L’Ncd non c’è più. Nel Paese non è mai esistito. In Parlamento è deflagrato. A dare fuoco alle polveri è Gaetano Quagliariello, dando seguito a quanto annunciato di fatto martedì al Senato, nella dichiarazione di voto sulla riforma costituzionale. Neanche 24 ore dopo, l’ex ministro prende carta e penna, scrive ad Angelino Alfano e va giù quasi piatto: è ora di uscire dal governo. In caso contrario, un nuovo gruppo parlamentare è dietro l’angolo. Seguono, a questo punto obbligatorie, le dimissioni da coordinatore del partito.

La reazione di Alfano è sbrigativa: «Non ho costretto nessuno a entrare. Non trattengo a forza nessuno». Qualche senatrice del gruppone centrista si affretta a prendere le distanze: «Noi continuiamo a tenere i piedi ben piantati in questo governo». In realtà sarebbero in parecchi, invece, i senatori pronti a seguire Quagliariello: nove o dieci, incluso nel mazzo qualche nome pesante come Andrea Augello, ex ras assoluto di An a Roma, e Carlo Giovanardi. E’ proprio Augello a spiegare i motivi della imminente e ormai certa dipartita: «Questo governo e questa maggioranza stanno per varare provvedimenti che con la nostra linea non c’entrano niente, come la legge sulle unioni civili, lo ius soli temperato, il numero identificativo sui caschi della polizia. Ma un’alternativa a Renzi non la si può costruire il giorno prima delle elezioni. Bisogna almeno passare subito all’appoggio esterno».

Messa così sembrerebbe la premessa a un ennesimo tentativo, votato a sicuro fallimento, di costruire la solita «alternativa moderata» al Pd di Matteo Renzi: impresa impossibile essendo quello spazio politico già occupato appunto dal partito del premier.

In realtà il senso delle parole di Augello e dell’annuncio di Quagliariello è diverso: non si può rientrare nel centrodestra subito prima delle elezioni, la marcia di riavvicinamento ad Arcore ha i suoi tempi. Ma la meta finale è quella. E’ il ritorno all’ovile azzurro, sotto le ali di Silvio Berlusconi, che anche nel disastro sono sempre più larghe e protettive di quelle inesistenti di Angelino Alfano.
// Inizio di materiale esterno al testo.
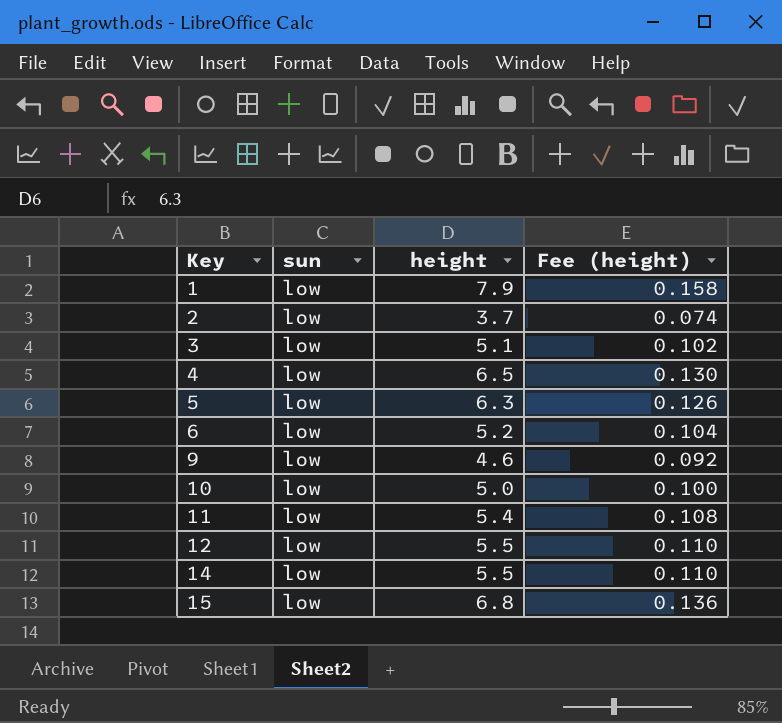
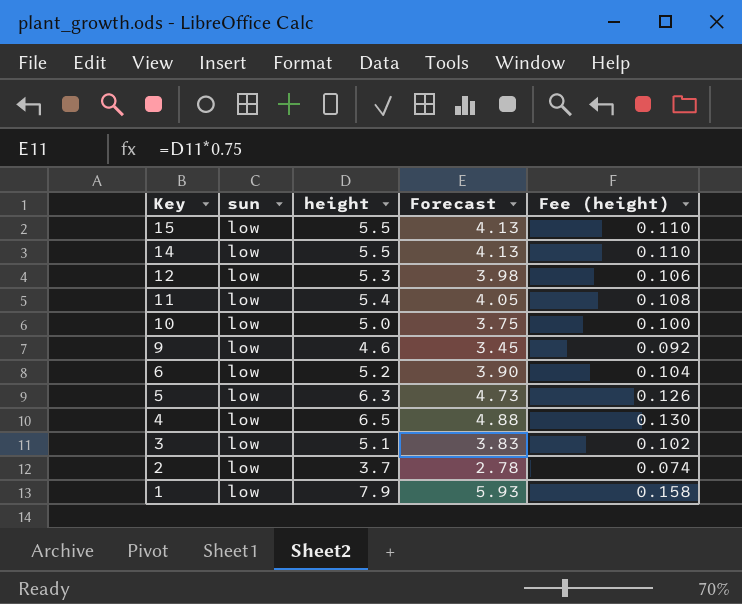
row order: Key ascending -> Key descending
column Forecast | formula: none -> [height] * 0.75
15 | height: 6.8 -> 5.5
15 | Fee (height): 0.136 -> 0.110
12 | height: 5.5 -> 5.3
12 | Fee (height): 0.110 -> 0.106

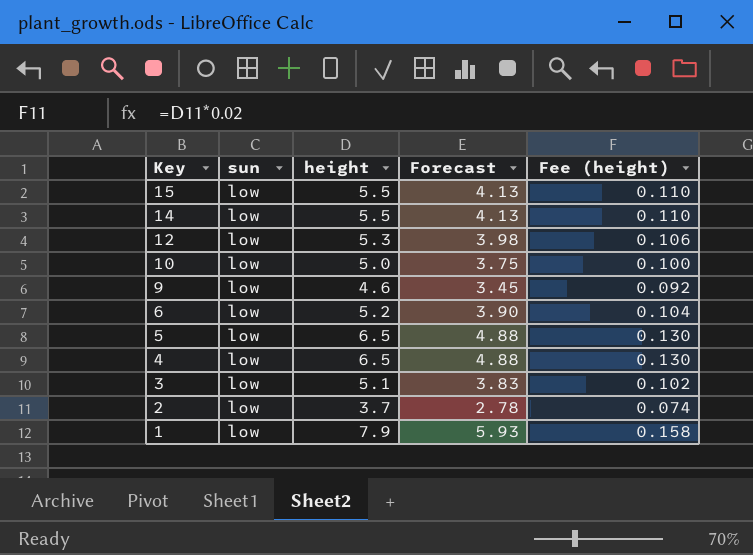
row 11: low | 5.4 | 4.05 | 0.108 -> none
5 | height: 6.3 -> 6.5
5 | Forecast: 4.73 -> 4.88
5 | Fee (height): 0.126 -> 0.130

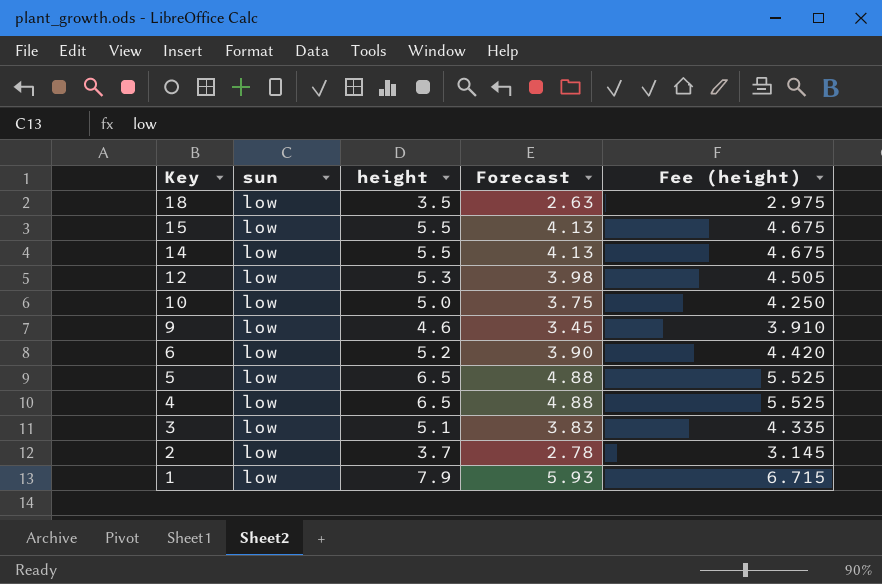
column Fee (height) | formula: [height] * 0.02 -> [height] * 0.85
row 18: none -> low | 3.5 | 2.63 | 2.975

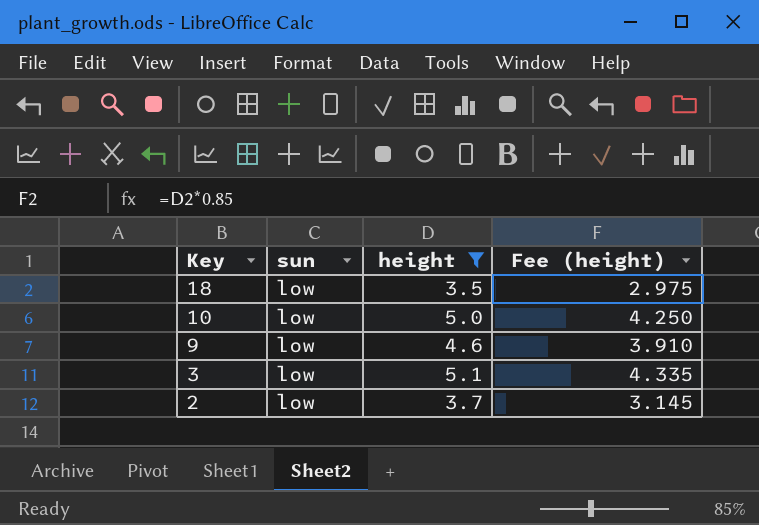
filter: none -> height <= 5.1
column Forecast | formula: [height] * 0.75 -> none

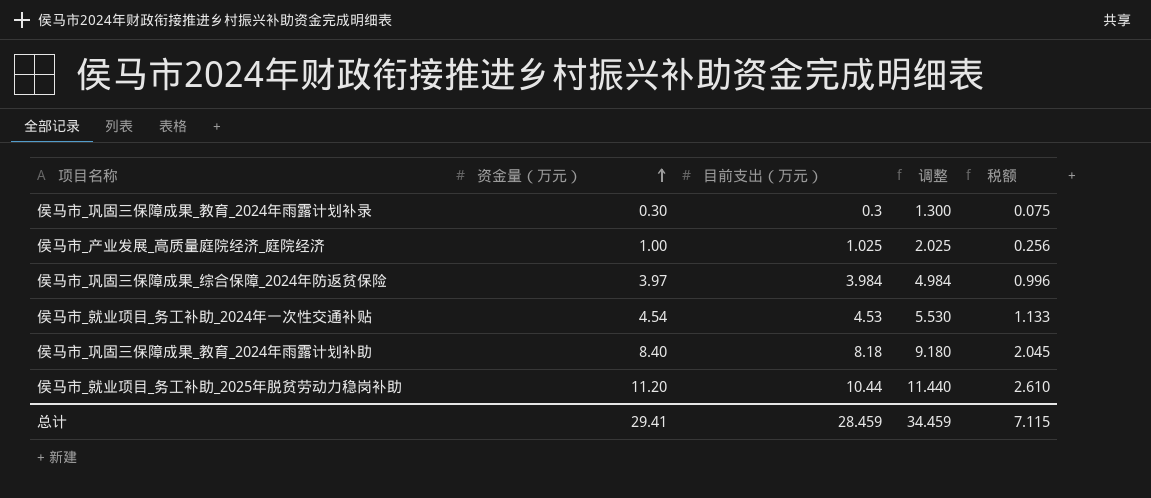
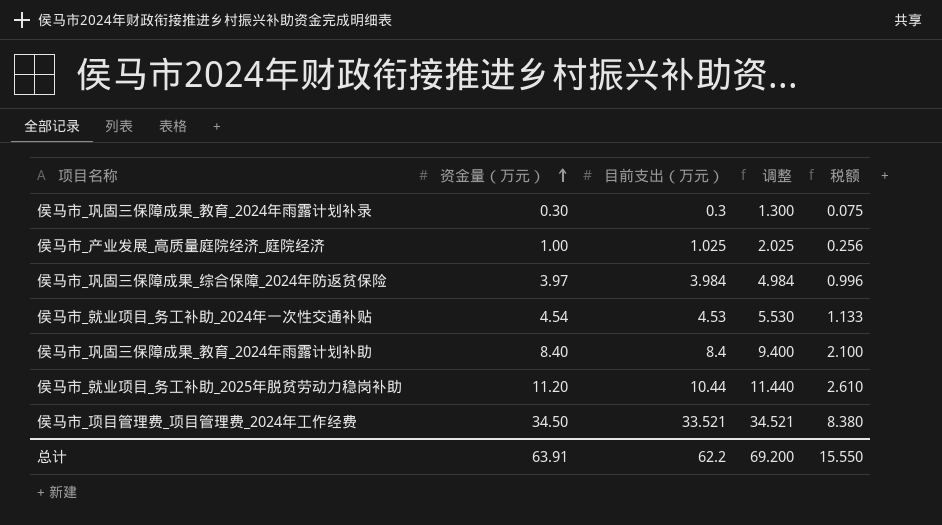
侯马市_巩固三保障成果_教育_2024年雨露计划补助 | 目前支出（万元）: 8.18 -> 8.4
侯马市_巩固三保障成果_教育_2024年雨露计划补助 | 调整: 9.180 -> 9.400
侯马市_巩固三保障成果_教育_2024年雨露计划补助 | 税额: 2.045 -> 2.100
row 侯马市_项目管理费_项目管理费_2024年工作经费: none -> 34.50 | 33.521 | 34.521 | 8.380
总计 | 资金量（万元）: 29.41 -> 63.91
总计 | 目前支出（万元）: 28.459 -> 62.2
总计 | 调整: 34.459 -> 69.200
总计 | 税额: 7.115 -> 15.550

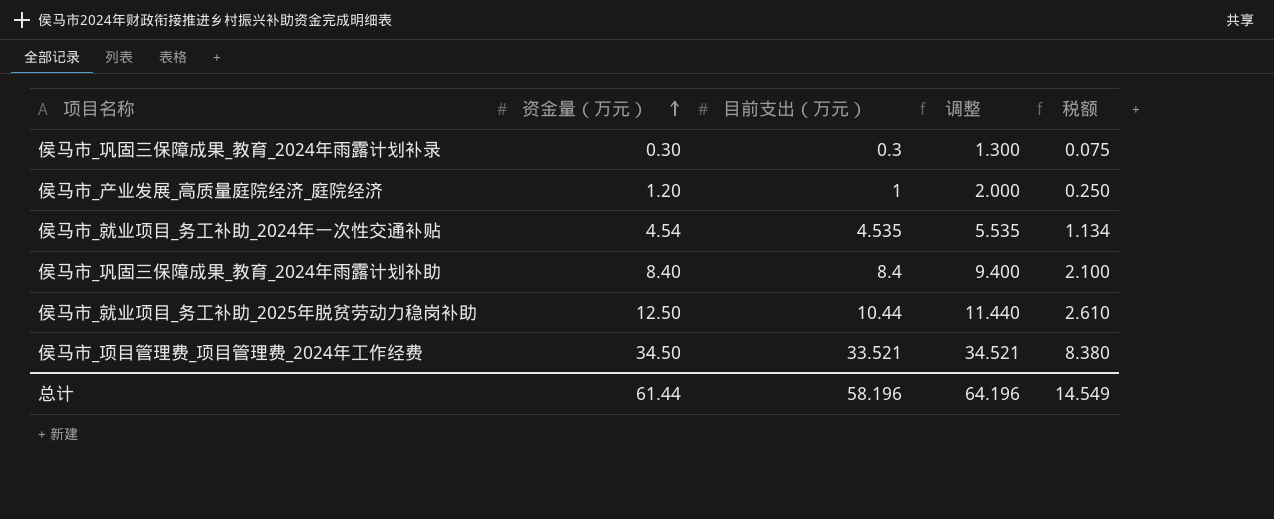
row 侯马市_巩固三保障成果_综合保障_2024年防返贫保险: 3.97 | 3.984 | 4.984 | 0.996 -> none
侯马市_产业发展_高质量庭院经济_庭院经济 | 资金量（万元）: 1.00 -> 1.20
侯马市_产业发展_高质量庭院经济_庭院经济 | 目前支出（万元）: 1.025 -> 1
侯马市_产业发展_高质量庭院经济_庭院经济 | 调整: 2.025 -> 2.000
侯马市_产业发展_高质量庭院经济_庭院经济 | 税额: 0.256 -> 0.250
侯马市_就业项目_务工补助_2024年一次性交通补贴 | 目前支出（万元）: 4.53 -> 4.535
侯马市_就业项目_务工补助_2024年一次性交通补贴 | 调整: 5.530 -> 5.535
侯马市_就业项目_务工补助_2024年一次性交通补贴 | 税额: 1.133 -> 1.134
侯马市_就业项目_务工补助_2025年脱贫劳动力稳岗补助 | 资金量（万元）: 11.20 -> 12.50
总计 | 资金量（万元）: 63.91 -> 61.44
总计 | 目前支出（万元）: 62.2 -> 58.196
总计 | 调整: 69.200 -> 64.196
总计 | 税额: 15.550 -> 14.549

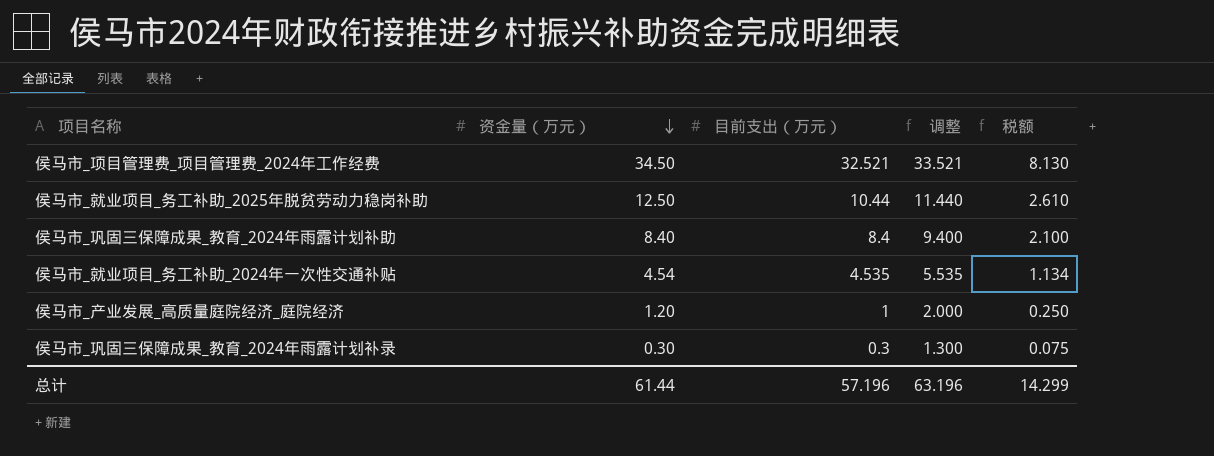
row order: 资金量（万元） ascending -> 资金量（万元） descending
侯马市_项目管理费_项目管理费_2024年工作经费 | 目前支出（万元）: 33.521 -> 32.521
侯马市_项目管理费_项目管理费_2024年工作经费 | 调整: 34.521 -> 33.521
侯马市_项目管理费_项目管理费_2024年工作经费 | 税额: 8.380 -> 8.130
总计 | 目前支出（万元）: 58.196 -> 57.196
总计 | 调整: 64.196 -> 63.196
总计 | 税额: 14.549 -> 14.299

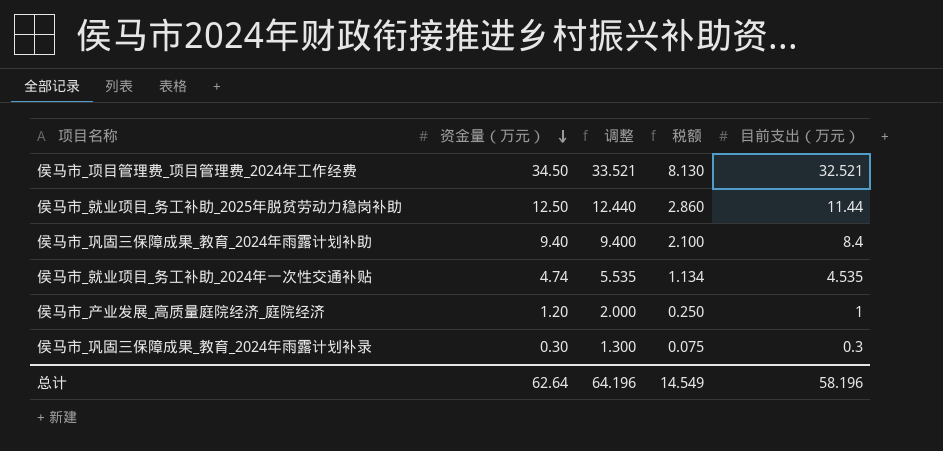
column 目前支出（万元） | position: 3 -> 5
侯马市_就业项目_务工补助_2025年脱贫劳动力稳岗补助 | 调整: 11.440 -> 12.440
侯马市_就业项目_务工补助_2025年脱贫劳动力稳岗补助 | 税额: 2.610 -> 2.860
侯马市_就业项目_务工补助_2025年脱贫劳动力稳岗补助 | 目前支出（万元）: 10.44 -> 11.44
侯马市_巩固三保障成果_教育_2024年雨露计划补助 | 资金量（万元）: 8.40 -> 9.40
侯马市_就业项目_务工补助_2024年一次性交通补贴 | 资金量（万元）: 4.54 -> 4.74
总计 | 资金量（万元）: 61.44 -> 62.64
总计 | 调整: 63.196 -> 64.196
总计 | 税额: 14.299 -> 14.549
总计 | 目前支出（万元）: 57.196 -> 58.196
Non lo si farà subito, però. I transfughi del partito dei transfughi di Forza Italia (e ammettiamolo, seguire le giravolte degli orfani della Cdl è ormai un’impresa) per il momento si limiteranno ad abbandonare Angelino continuando ad assicurare al governo l’appoggio esterno, non votando però i provvedimenti più ostici. Poi, alla prima occasione, verrà fatto un passettino ulteriore. Ma il percorso è incerto perché in tutto l’ex centrodestra campeggia ancora il sogno, rinvigorito dall’intervento in aula di Giorgio Napolitano, di una modifica dell’Italicum col passaggio dal premio di lista a quello di coalizione. Qualora dovesse davvero realizzarsi l’agognata modifica della legge elettorale, probabilmente i centristi senza più casa tenterebbero davvero di mettere in piedi un cartello, con l’obiettivo di riequilibrare un polo altrimenti troppo sbilanciato sul versante radicale e sperando di attrarre i voti di un elettorato tradizionalmente berlusconiano ma spaventato dalle intemperanze di Salvini e dal neofascismo latente di Fratelli d’Italia. In caso contrario, se come è probabile l’Italicum resterà quello che è, non gli resterà altra chance se non rientrare ordinatamente in Fi.

Saranno accolti a braccia aperte. Il primo a complimentarsi via tweet con Quagliariello, ieri, è stato Brunetta: «Ogni tanto qualche barlume di luce tra gli amici dell’Ncd». Un po’ dipende dal fatto che Berlusconi è un tipo che non porta rancore. Molto dal fatto che per l’ex cavaliere il fallimento di ogni ipotesi centrista è un vantaggio secco. La sua strategia è quella di sempre: una coalizione il più vasta possibile, se del caso mascherata da lista unica. Ma ora, a differenza che in passato, il ruolo della forza più moderata e centrista spetterà al suo partito. Meglio evitare ogni possibile concorrenza.